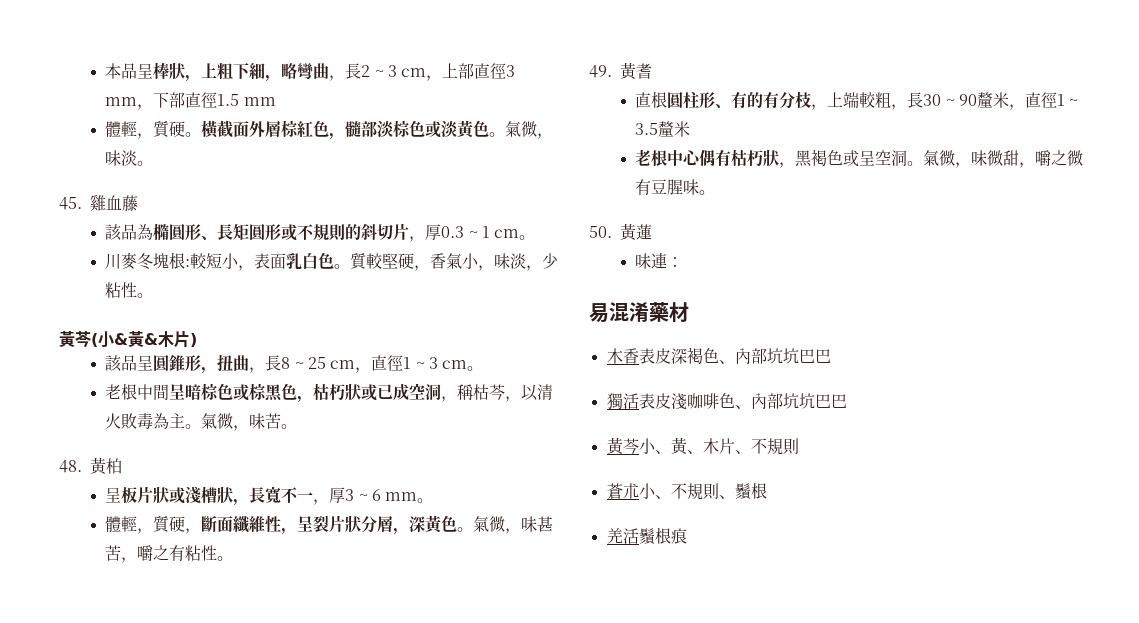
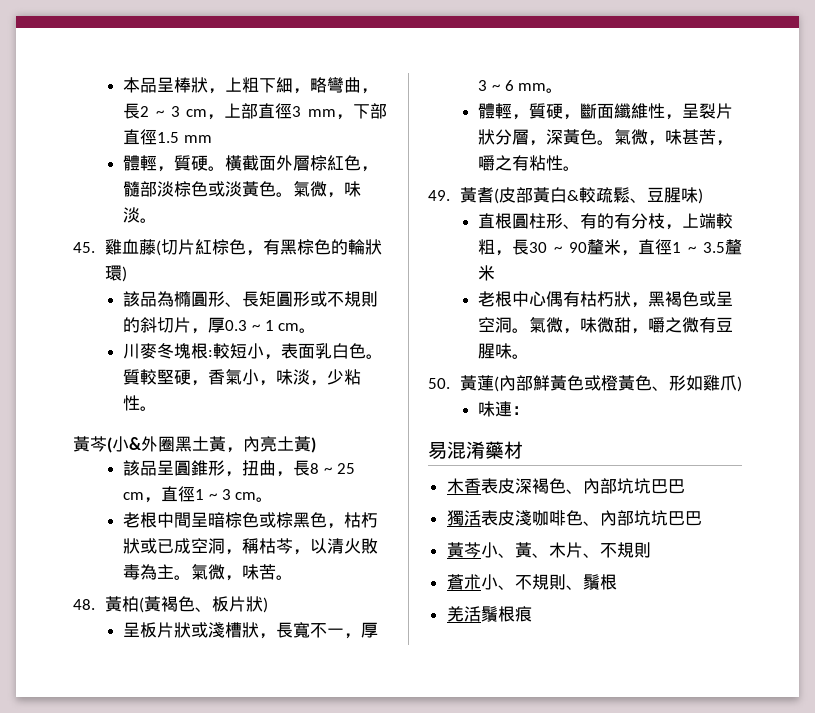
- 45.雞血藤
+ 45.雞血藤(切片紅棕色，有黑棕色的輪狀環)
- 黃芩(小&黃&木片)
+ 黃芩(小&外圈黑土黃，內亮土黃)
- 48.黃柏
+ 48.黃柏(黃褐色、板片狀)
- 49.黃耆
+ 49.黃耆(皮部黃白&較疏鬆、豆腥味)
- 50.黃蓮
+ 50.黃蓮(內部鮮黃色或橙黃色、形如雞爪)

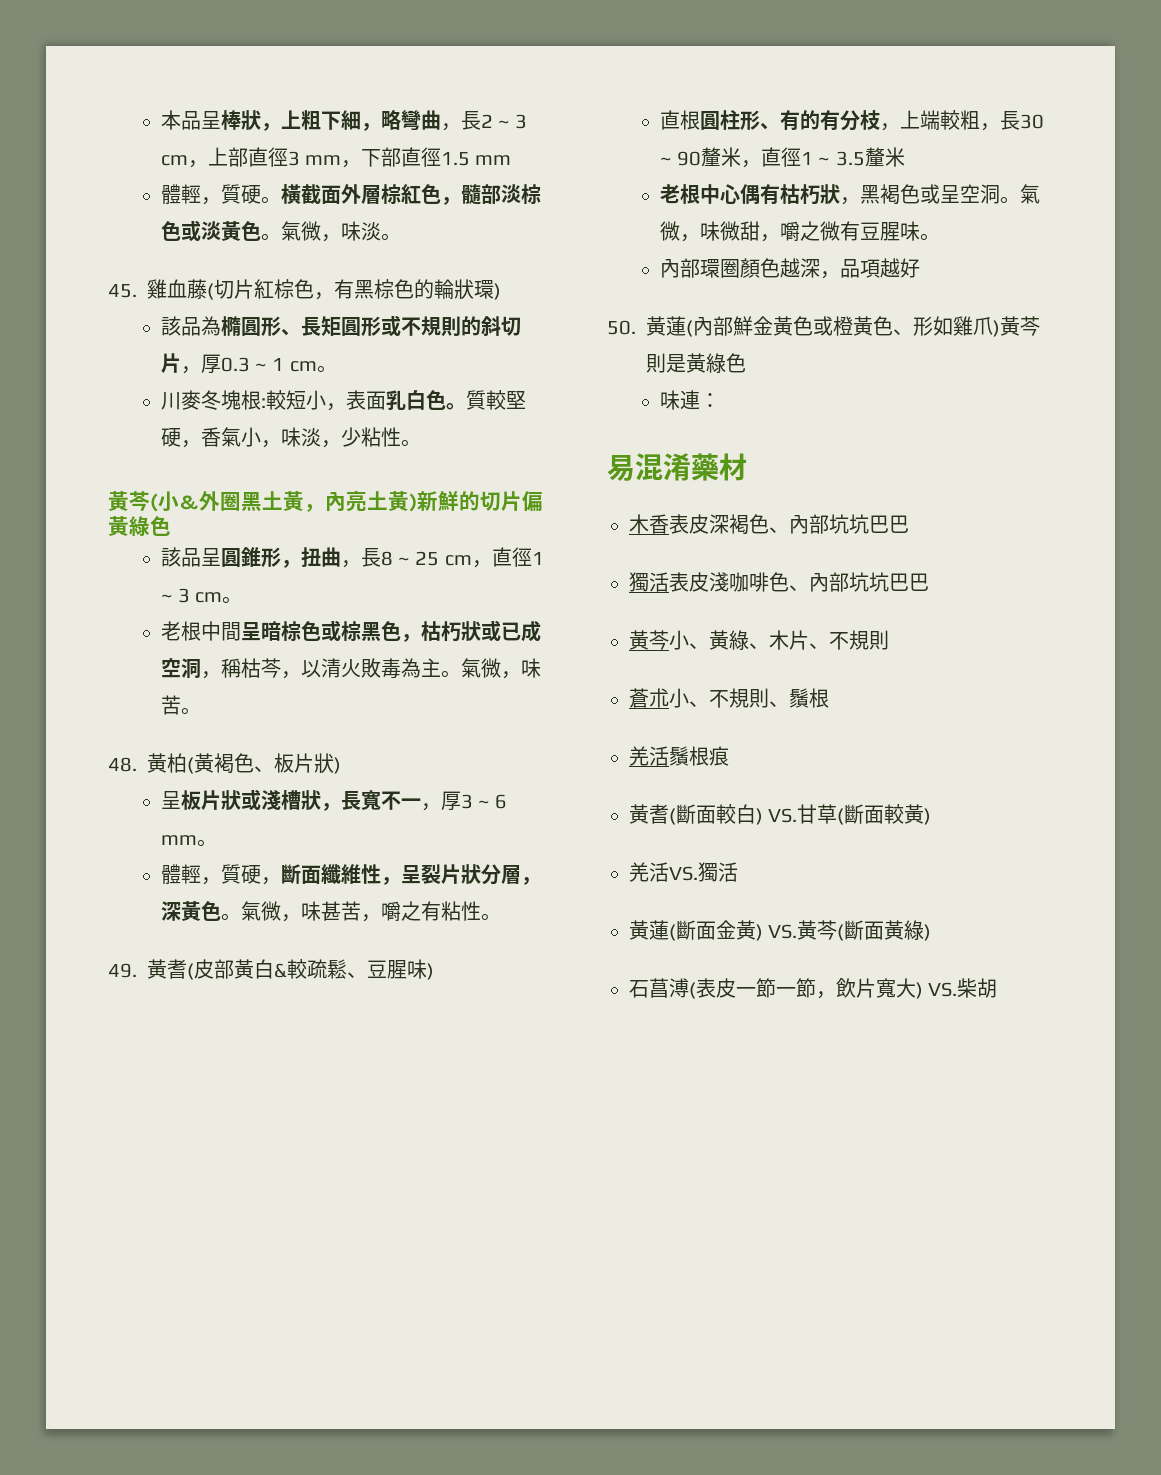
- 黃芩(小&外圈黑土黃，內亮土黃)
+ 黃芩(小&外圈黑土黃，內亮土黃)新鮮的切片偏黃綠色
+ 內部環圈顏色越深，品項越好
- 50.黃蓮(內部鮮黃色或橙黃色、形如雞爪)
+ 50.黃蓮(內部鮮金黃色或橙黃色、形如雞爪)黃芩則是黃綠色
- 黃芩小、黃、木片、不規則
+ 黃芩小、黃綠、木片、不規則
+ 黃耆(斷面較白) VS.甘草(斷面較黃)
+ 羌活VS.獨活
+ 黃蓮(斷面金黃) VS.黃芩(斷面黃綠)
+ 石菖溥(表皮一節一節，飲片寬大) VS.柴胡

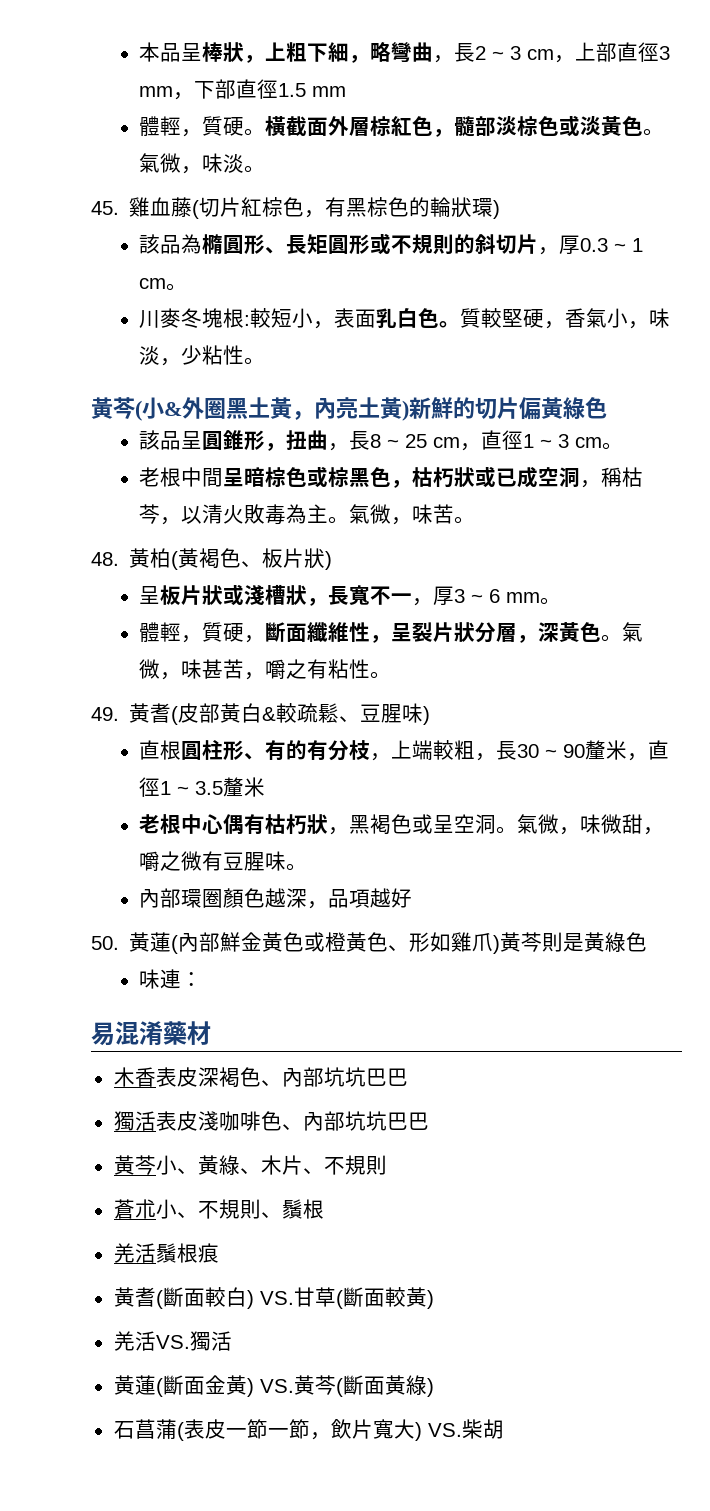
- 石菖溥(表皮一節一節，飲片寬大) VS.柴胡
+ 石菖蒲(表皮一節一節，飲片寬大) VS.柴胡

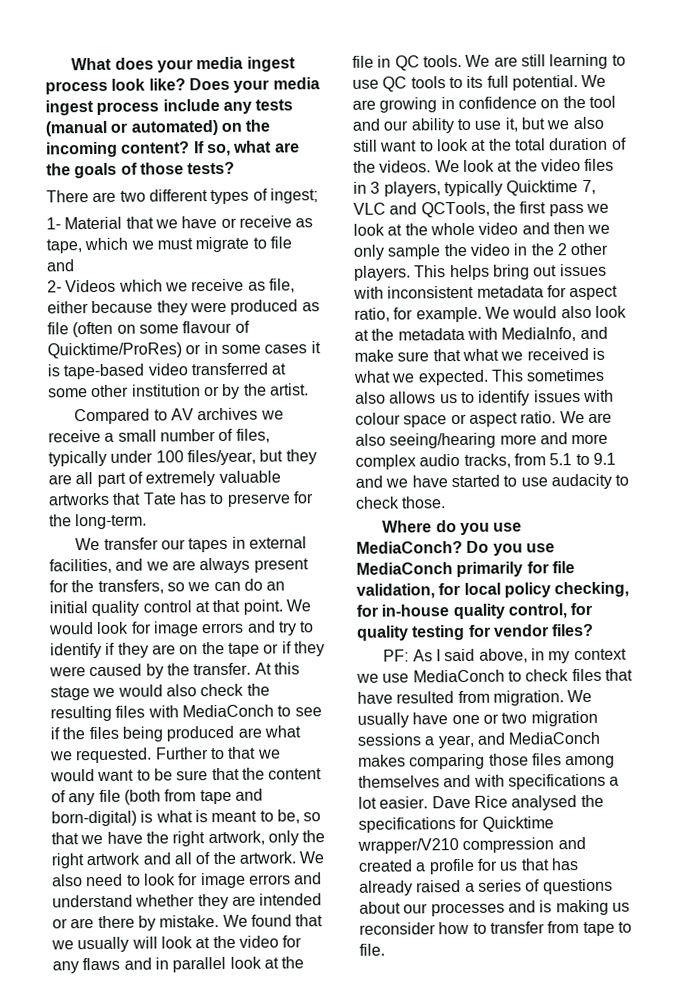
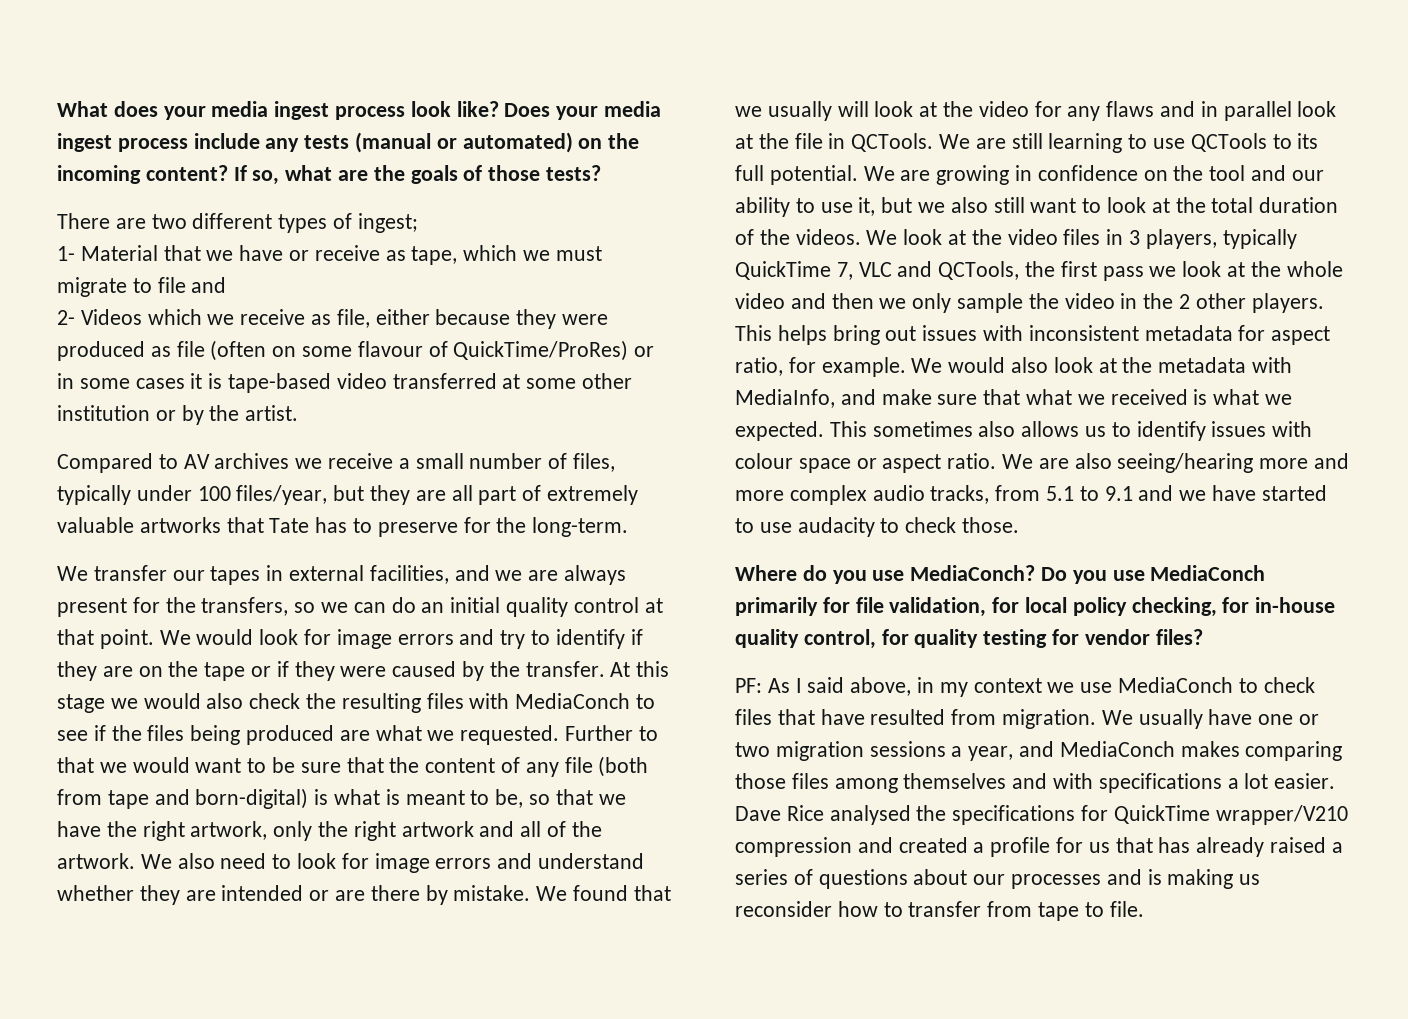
- 2- Videos which we receive as file, either because they were produced as file (often on some flavour of Quicktime/ProRes) or in some cases it is tape-based video transferred at some other institution or by the artist.
+ 2- Videos which we receive as file, either because they were produced as file (often on some flavour of QuickTime/ProRes) or in some cases it is tape-based video transferred at some other institution or by the artist.
- We found that we usually will look at the video for any flaws and in parallel look at the file in QC tools.
+ We found that we usually will look at the video for any flaws and in parallel look at the file in QCTools.
- We are still learning to use QC tools to its full potential.
+ We are still learning to use QCTools to its full potential.
- We look at the video files in 3 players, typically Quicktime 7, VLC and QCTools, the first pass we look at the whole video and then we only sample the video in the 2 other players.
+ We look at the video files in 3 players, typically QuickTime 7, VLC and QCTools, the first pass we look at the whole video and then we only sample the video in the 2 other players.
- Dave Rice analysed the specifications for Quicktime wrapper/V210 compression and created a profile for us that has already raised a series of questions about our processes and is making us reconsider how to transfer from tape to file.
+ Dave Rice analysed the specifications for QuickTime wrapper/V210 compression and created a profile for us that has already raised a series of questions about our processes and is making us reconsider how to transfer from tape to file.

Problem to solve: Return to the listing above and set it down exactly, leaving out its pictures.

Expected answer:
- 45.雞血藤
+ 45.雞血藤(切片紅棕色，有黑棕色的輪狀環)
- 黃芩(小&黃&木片)
+ 黃芩(小&外圈黑土黃，內亮土黃)
- 48.黃柏
+ 48.黃柏(黃褐色、板片狀)
- 49.黃耆
+ 49.黃耆(皮部黃白&較疏鬆、豆腥味)
- 50.黃蓮
+ 50.黃蓮(內部鮮黃色或橙黃色、形如雞爪)

- 黃芩(小&外圈黑土黃，內亮土黃)
+ 黃芩(小&外圈黑土黃，內亮土黃)新鮮的切片偏黃綠色
+ 內部環圈顏色越深，品項越好
- 50.黃蓮(內部鮮黃色或橙黃色、形如雞爪)
+ 50.黃蓮(內部鮮金黃色或橙黃色、形如雞爪)黃芩則是黃綠色
- 黃芩小、黃、木片、不規則
+ 黃芩小、黃綠、木片、不規則
+ 黃耆(斷面較白) VS.甘草(斷面較黃)
+ 羌活VS.獨活
+ 黃蓮(斷面金黃) VS.黃芩(斷面黃綠)
+ 石菖溥(表皮一節一節，飲片寬大) VS.柴胡

- 石菖溥(表皮一節一節，飲片寬大) VS.柴胡
+ 石菖蒲(表皮一節一節，飲片寬大) VS.柴胡

- 2- Videos which we receive as file, either because they were produced as file (often on some flavour of Quicktime/ProRes) or in some cases it is tape-based video transferred at some other institution or by the artist.
+ 2- Videos which we receive as file, either because they were produced as file (often on some flavour of QuickTime/ProRes) or in some cases it is tape-based video transferred at some other institution or by the artist.
- We found that we usually will look at the video for any flaws and in parallel look at the file in QC tools.
+ We found that we usually will look at the video for any flaws and in parallel look at the file in QCTools.
- We are still learning to use QC tools to its full potential.
+ We are still learning to use QCTools to its full potential.
- We look at the video files in 3 players, typically Quicktime 7, VLC and QCTools, the first pass we look at the whole video and then we only sample the video in the 2 other players.
+ We look at the video files in 3 players, typically QuickTime 7, VLC and QCTools, the first pass we look at the whole video and then we only sample the video in the 2 other players.
- Dave Rice analysed the specifications for Quicktime wrapper/V210 compression and created a profile for us that has already raised a series of questions about our processes and is making us reconsider how to transfer from tape to file.
+ Dave Rice analysed the specifications for QuickTime wrapper/V210 compression and created a profile for us that has already raised a series of questions about our processes and is making us reconsider how to transfer from tape to file.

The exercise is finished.